Règle numéro un : ne pas entrer en contact avec la cible.

Règle numéro deux : ne pas évoquer leur alliance.

Règle numéro trois : éviter les pièges.

Et lui, comme un aliéné, il enfreignait ces directives sans réfléchir. Pourquoi ? Certains auraient pu soupçonner son instinct animal, primitif, et ils auraient eu une part de vérité. Mais lui, il avait une idée de l'autre raison, et ça le rendait malade.

Malade de ne pas pouvoir se détacher d'une époque qu'il pensait être capable d'oublier. Malade de sentir sa poitrine se comprimer quand les noms des autres lui revenaient en tête. Malade de voir son visage qui lui rappelait sans cesse un autre.

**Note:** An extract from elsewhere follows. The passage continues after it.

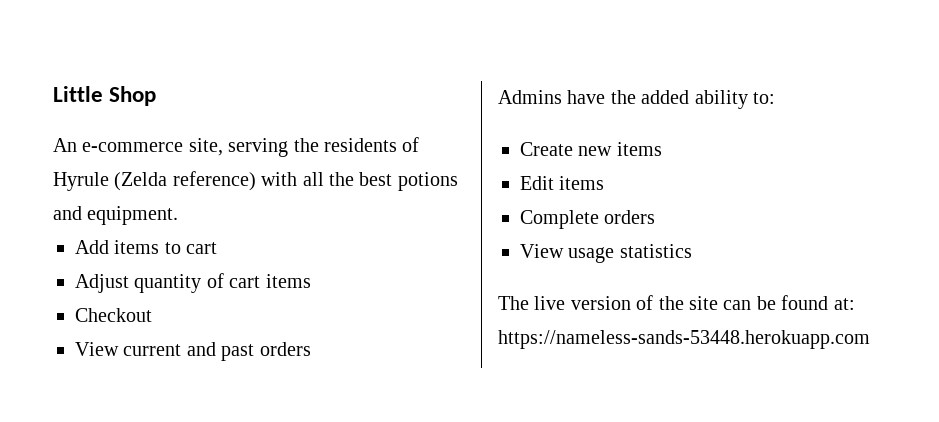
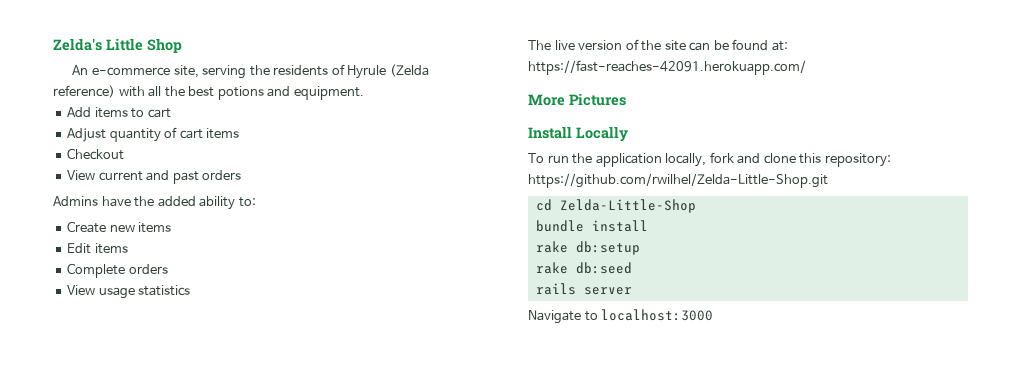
(53, 94) none -> [53,38,102,51] Zelda's
[498,330,870,349] https://nameless-sands-53448.herokuapp.com -> [528,60,806,75] [528,93,626,106] [528,126,628,142] [528,152,891,167] [528,173,828,188] [535,199,696,213] [535,220,648,232] [535,241,640,255] [535,262,632,274] [535,283,632,295] [528,309,714,324] https://fast-reaches-42091.herokuapp.com/ // More Pictures // Install Locally // To run the application locally, fork and clone this repository: https://github.com/rwilhel/Zelda-Little-Shop.git // cd Zelda-Little-Shop // bundle install // rake db:setup // rake db:seed // rails server // Navigate to localhost:3000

Malade de revenir à ses pieds comme un animal sans son maître. Malade, comme son putain de créateur et ses troubles du dédoublement, malade, malade, malade. Presque fou.

Il se força à prendre un air digne, détaché de la situation, alors qu'il disparaissait de son trône pour rejoindre la voix si semblable à la sienne qui l'avait invoqué.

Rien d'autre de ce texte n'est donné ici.